CARTA D'EUROPA, ULTIME SCELTE
UNA NAVE SENZA TIMONE
Franco Cardini
Siamo davvero in alto mare. Se non fosse dozzinale, aggiungeremmo: siamo veramente alla frutta. Ricordate il divino Dante, «ahi serva Italia di dolore ostello/ nave senza timone...»: proprio così. Solo che ormai non è l'Italia ad essere senza timone, è l'intera Europa. Non sappiamo più che cosa siamo. Stiamo appena per nascere, come libera unione di popoli, di Stati, di nazioni, di genti: e non siamo capaci di autodefinirci, di riuscire a spiegare in modo semplice e ragionevole agli altri chi siamo, cosa siamo, da dove veniamo. Fondamenti poi, questi, per rispondere all'altra fatidica e quasi ridicola domanda: dove andiamo?
Ricorderemo tutti i grotteschi presupposti di questa faccenda. Il Preambolo della Costituzione europea. Ci siamo arenati e ci siamo immediatamente accapigliati sulla questione delle origini e delle radici cristiane. Molti fra noi - e non abbiamo certo vergogna nel sottolineare che questo giornale è stato fra essi - hanno eccepito che, in tema di radici della identità europea, non si poteva tacere l'apporto fondante e fondamentale del cristianesimo. L'Europa, al suo nascere, è stata cristianità. Il dato potrebbe anche non piacere, ma non si può storicamente discutere.
Trattandosi di fondare l'Europa, c'è però spazio per ragionare.

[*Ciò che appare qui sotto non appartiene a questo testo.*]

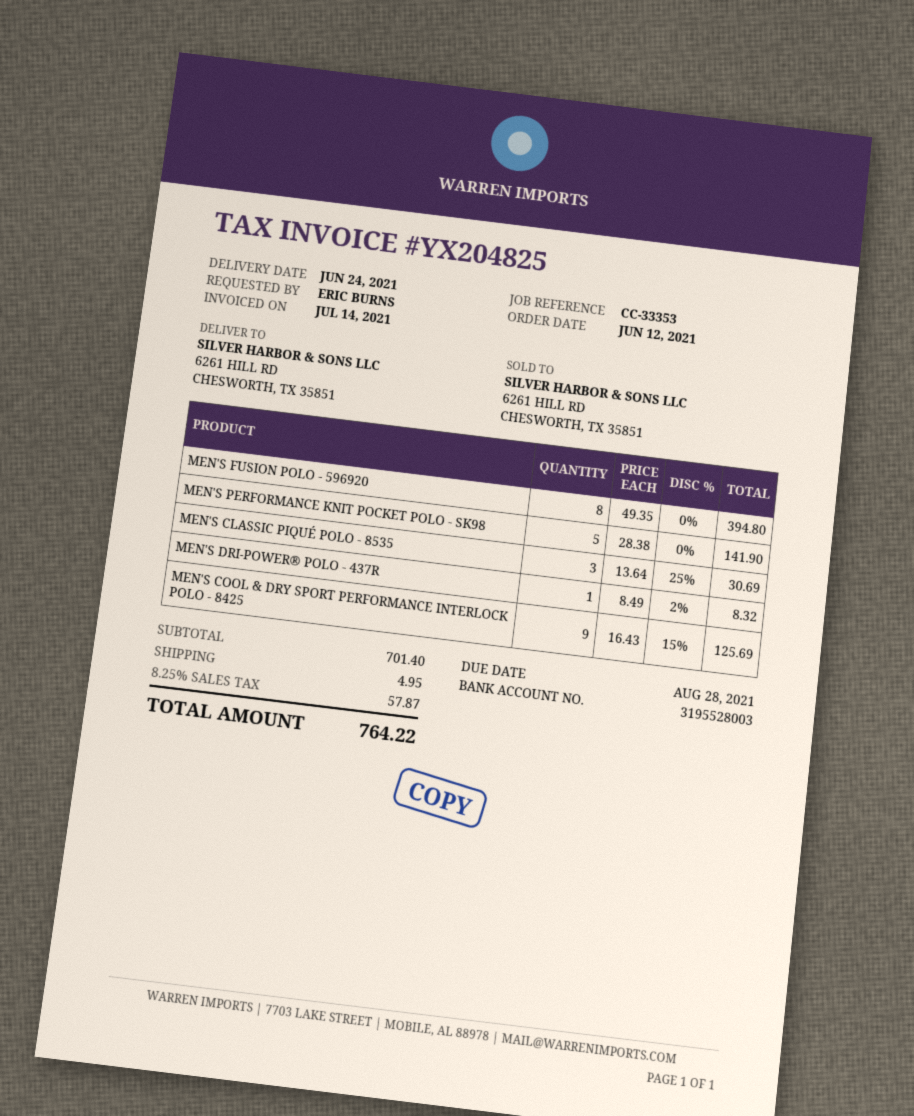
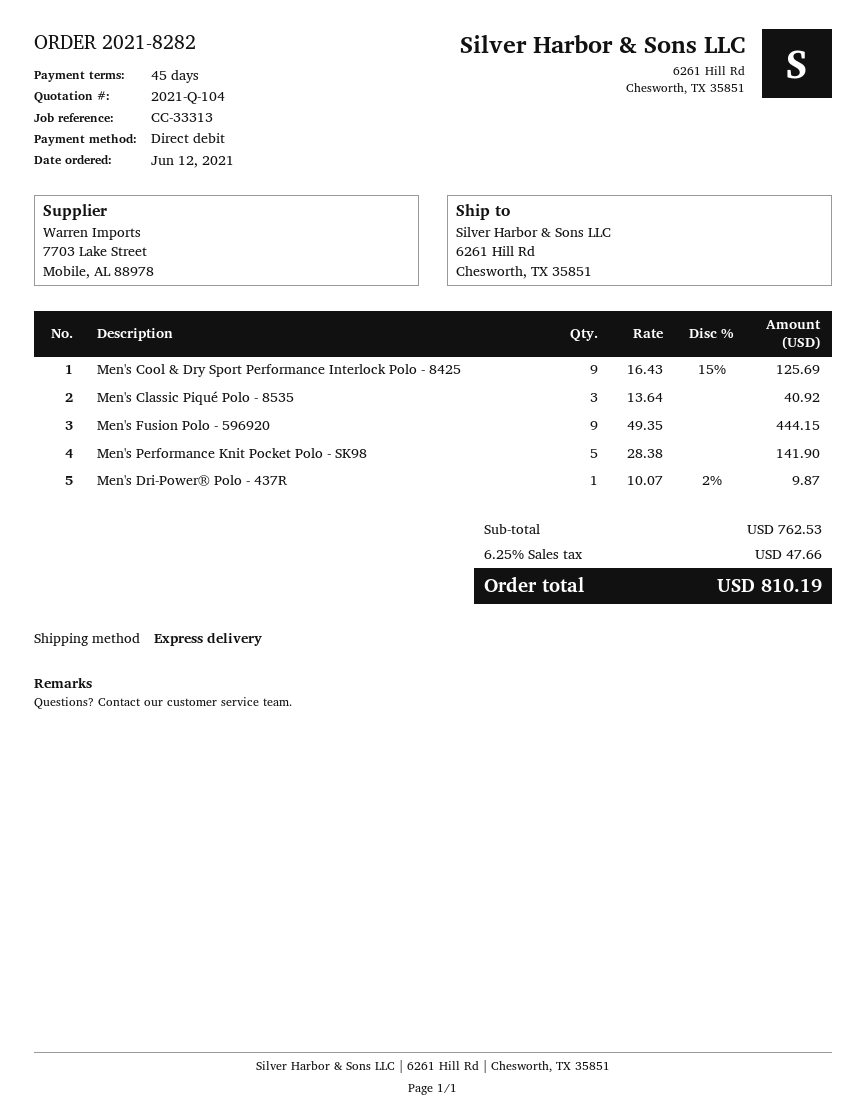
reference: CC-33353 -> CC-33313
MEN'S FUSION POLO - 596920: 8 x 49.35 = 394.80 -> 9 x 49.35 = 444.15
MEN'S CLASSIC PIQUÉ POLO - 8535: 3 x 13.64 - 25% = 30.69 -> 3 x 13.64 = 40.92
MEN'S DRI-POWER® POLO - 437R: 1 x 8.49 - 2% = 8.32 -> 1 x 10.07 - 2% = 9.87
subtotal: 701.40 -> 762.53
shipping: 4.95 -> none
tax: 8.25% = 57.87 -> 6.25% = 47.66
total: 764.22 -> 810.19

Si può benissimo essere buoni cittadini europei, addirittura europeisti ferventi, e non essere autenticamente cristiani. Il signor Voltaire, il signor Kant, erano sì cristiani, ma solo fino a un certo punto eppure, noialtri europeisti cristiani sappiamo bene che senza di loro, senza il loro precedente, senza il loro apporto, l'identità europea sarebbe dimidiata. Noi, proprio perché cristiani, non potremmo mai accettare che dalla definizione costitutiva del nostro continente, che è anche la nostra patria, fossero espunti tutti quegli e lementi che richiamano alla cultura greca, romana, illuministica, insomma a tutte quelle culture che hanno cercato disperatamente, in un modo o nell'altro, di smarcarsi dall'eredità cristiana. Noi siamo fatti così. Sappiamo di essere figli non di un Dio minore, bensì di una tradizione culturale complessa che ha proceduto per innesti e sintesi successive, e sappiamo che questo è un titolo di forza e di onore, non di debolezza o demerito.
Invece, si è scelto la via più breve. E naturalmente quella più semplice, più semplicistica, più banale, forse anche più disonorante. Pur di non far menzione del cristianesimo, i nostri amici difensori inossidabili degli splendori della classicità e dei nitori del neoclassicismo, hanno volentieri buttato a mare anche la loro eredità. In questo modo, per allergia della croce, si è preferito azzerare qualunque altra tradizione.
Il Preambolo della nostra Costituzione nasce assolutamente vergine di qualunque riferimento: non è cristiano, non è greco, non è illuministico. Non è nulla. L'Europa è Eurolandia, l'Europa è organizzazione finanziaria ed economica nata per gestire l'utile e il dilettevole dei cittadini europei; essa non ha nome, non ha storia, non ha tradizione. Pur di negare il sigillo cristiano che indiscutibilmente la caratterizza, lorsignori hanno negato anche il resto. Peraltro, noi cristianucci lo sapevamo benissimo: cominci col negare Cristo, e il resto viene di conseguenza. Aveva ragione il grande Nietzsche: neghi il Cristo e negandolo finisci col negare i fondamenti dell'esistenza del mondo. Questo è ciò che i padri costituenti hanno fatto, svendendo la loro tradizione intera pur di non accettare che essa riposa saldamente sul nome cristiano. Abbiamo avviato l'Europa battezzandola nel Nulla.